C'est arrivé près de chez vous n'est pas seulement un réjouissant objet filmique non identifié issu de Belgique, vaguement inspiré de l'émission culte Strip Tease, dont l'humour noir décapant en fera rire aux éclats beaucoup, en choquera certains, et révélera au monde notre Benoit Poelvoorde national.
C'est arrivé près de chez vous c'est aussi une satire qui exécute en place publique les dérives des médias qui ont sans doute toujours existées (voir Network de Lumet), mais que Belvaux, Bonzel et Poelvoorde voient s'intensifier en ce début des années nonante.
Le film est un pamphlet rigolard au sujet du voyeurisme des médias, près à tout sacrifier, de la déontologie la plus basique aux preneurs de sons successifs du film, sur l'autel de l'audience à tout prix.
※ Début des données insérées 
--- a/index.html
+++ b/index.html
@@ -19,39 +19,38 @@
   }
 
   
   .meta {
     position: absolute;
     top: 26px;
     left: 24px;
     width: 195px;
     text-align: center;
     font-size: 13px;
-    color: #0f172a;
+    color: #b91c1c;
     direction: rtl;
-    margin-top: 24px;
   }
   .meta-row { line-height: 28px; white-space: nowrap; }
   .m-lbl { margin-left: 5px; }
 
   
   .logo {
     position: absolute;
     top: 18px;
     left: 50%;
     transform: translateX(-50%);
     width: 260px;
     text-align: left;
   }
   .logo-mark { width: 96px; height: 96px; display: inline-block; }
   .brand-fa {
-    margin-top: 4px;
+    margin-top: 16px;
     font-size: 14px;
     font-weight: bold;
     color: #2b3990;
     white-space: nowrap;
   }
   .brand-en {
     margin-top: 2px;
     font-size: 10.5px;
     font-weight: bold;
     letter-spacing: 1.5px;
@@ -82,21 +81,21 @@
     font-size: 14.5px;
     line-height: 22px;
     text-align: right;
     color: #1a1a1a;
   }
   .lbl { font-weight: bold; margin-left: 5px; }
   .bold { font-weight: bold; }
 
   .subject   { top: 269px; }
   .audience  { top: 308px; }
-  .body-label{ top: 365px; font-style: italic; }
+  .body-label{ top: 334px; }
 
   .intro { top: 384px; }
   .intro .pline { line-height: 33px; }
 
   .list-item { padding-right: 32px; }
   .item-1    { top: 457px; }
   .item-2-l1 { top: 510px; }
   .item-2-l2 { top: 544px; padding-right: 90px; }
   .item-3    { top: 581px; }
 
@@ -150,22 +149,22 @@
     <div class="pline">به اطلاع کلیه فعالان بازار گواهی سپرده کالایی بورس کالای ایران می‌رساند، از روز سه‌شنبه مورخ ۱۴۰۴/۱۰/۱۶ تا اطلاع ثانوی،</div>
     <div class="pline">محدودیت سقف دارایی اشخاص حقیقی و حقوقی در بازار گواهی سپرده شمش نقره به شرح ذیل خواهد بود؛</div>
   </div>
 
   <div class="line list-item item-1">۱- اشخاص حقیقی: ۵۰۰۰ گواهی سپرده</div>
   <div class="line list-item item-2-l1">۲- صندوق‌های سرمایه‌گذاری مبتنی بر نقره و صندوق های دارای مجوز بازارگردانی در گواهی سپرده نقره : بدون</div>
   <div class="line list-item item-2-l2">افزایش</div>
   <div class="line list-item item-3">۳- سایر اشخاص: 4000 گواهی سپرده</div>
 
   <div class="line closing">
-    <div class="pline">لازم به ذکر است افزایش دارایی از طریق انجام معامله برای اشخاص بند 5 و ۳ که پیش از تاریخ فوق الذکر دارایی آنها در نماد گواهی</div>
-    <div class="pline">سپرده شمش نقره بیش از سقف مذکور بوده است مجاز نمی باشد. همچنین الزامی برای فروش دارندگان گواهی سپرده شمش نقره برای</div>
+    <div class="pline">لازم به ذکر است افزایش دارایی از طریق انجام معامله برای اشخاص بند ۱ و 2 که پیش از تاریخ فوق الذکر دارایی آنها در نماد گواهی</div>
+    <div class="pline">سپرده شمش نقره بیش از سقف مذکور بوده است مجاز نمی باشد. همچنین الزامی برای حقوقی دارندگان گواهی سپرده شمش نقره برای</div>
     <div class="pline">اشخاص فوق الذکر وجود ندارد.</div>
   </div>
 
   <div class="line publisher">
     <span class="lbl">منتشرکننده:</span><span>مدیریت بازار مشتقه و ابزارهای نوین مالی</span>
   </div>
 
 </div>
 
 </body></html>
Le film va même jusqu'à accuser les médias de complicité dans l'atrocité puisque la joyeuse bande qui suit Ben finira par participer, d'abord de loin, puis de plus en plus près à ses crimes afin de continuer son "reportage".
C'est arrivé près de chez vous ne parle pas du futur, mais bien de ce qui se passe tous les jours près de chez vous, comme son titre l'indique, et même à l'intérieur de vos foyers, l'horreur pénétrant chaque jours à travers vos écrans, à l'époque de télévision, mais elle n'y est désormais plus cantonnée.
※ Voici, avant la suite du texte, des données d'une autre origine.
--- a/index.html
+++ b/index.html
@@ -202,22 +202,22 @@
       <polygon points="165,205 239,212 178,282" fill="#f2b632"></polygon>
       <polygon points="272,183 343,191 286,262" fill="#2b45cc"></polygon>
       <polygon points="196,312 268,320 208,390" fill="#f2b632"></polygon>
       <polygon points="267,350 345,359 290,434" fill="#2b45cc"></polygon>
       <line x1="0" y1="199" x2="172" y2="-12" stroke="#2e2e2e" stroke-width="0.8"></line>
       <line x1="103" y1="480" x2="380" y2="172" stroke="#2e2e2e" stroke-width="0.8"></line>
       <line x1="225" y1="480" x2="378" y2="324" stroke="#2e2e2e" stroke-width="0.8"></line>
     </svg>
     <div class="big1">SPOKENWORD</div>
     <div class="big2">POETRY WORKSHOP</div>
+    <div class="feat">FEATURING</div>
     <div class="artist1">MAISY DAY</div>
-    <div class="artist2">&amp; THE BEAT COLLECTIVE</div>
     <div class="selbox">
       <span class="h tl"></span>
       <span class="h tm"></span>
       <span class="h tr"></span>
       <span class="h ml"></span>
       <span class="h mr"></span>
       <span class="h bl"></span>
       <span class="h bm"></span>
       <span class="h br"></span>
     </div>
Le film de la joyeuse bande de trublions n'est pas une mise en garde, c'est un constat, noir, amer, et provocateur au sujet de médias en perte de repères, devenus vecteurs de violence et d'angoisse et ayant perdus tout esprit critique et toute faculté d'analyse sur eux mêmes. Cette critique peut d'ailleurs s'étendre aux spectateurs car ils ne sont pas uniquement victimes de ce qu'on expose à leur curiosité morbide. Et comme il est toujours difficile de trouver un moyen pour gérer toutes les angoisses profondes qui nous enserrent le cœur et l'esprit, les trois pieds-nickelés n'ont trouvés que l'humour, aussi méchant et noir soit-il, pour faire passer la pilule difficile à avaler d'un monde médiatique en déliquescence.
Alors oui, dans C'est arrivé près de chez vous, on rigole beaucoup, on est choqué parfois, mais il reste surtout un malaise face à une pochade qui analyse plus finement qu'elle ne pourrait le laisser penser les dérives de tout un système sacrifiant tout dans sa quête d'audimat, y compris nos pauvres cerveaux.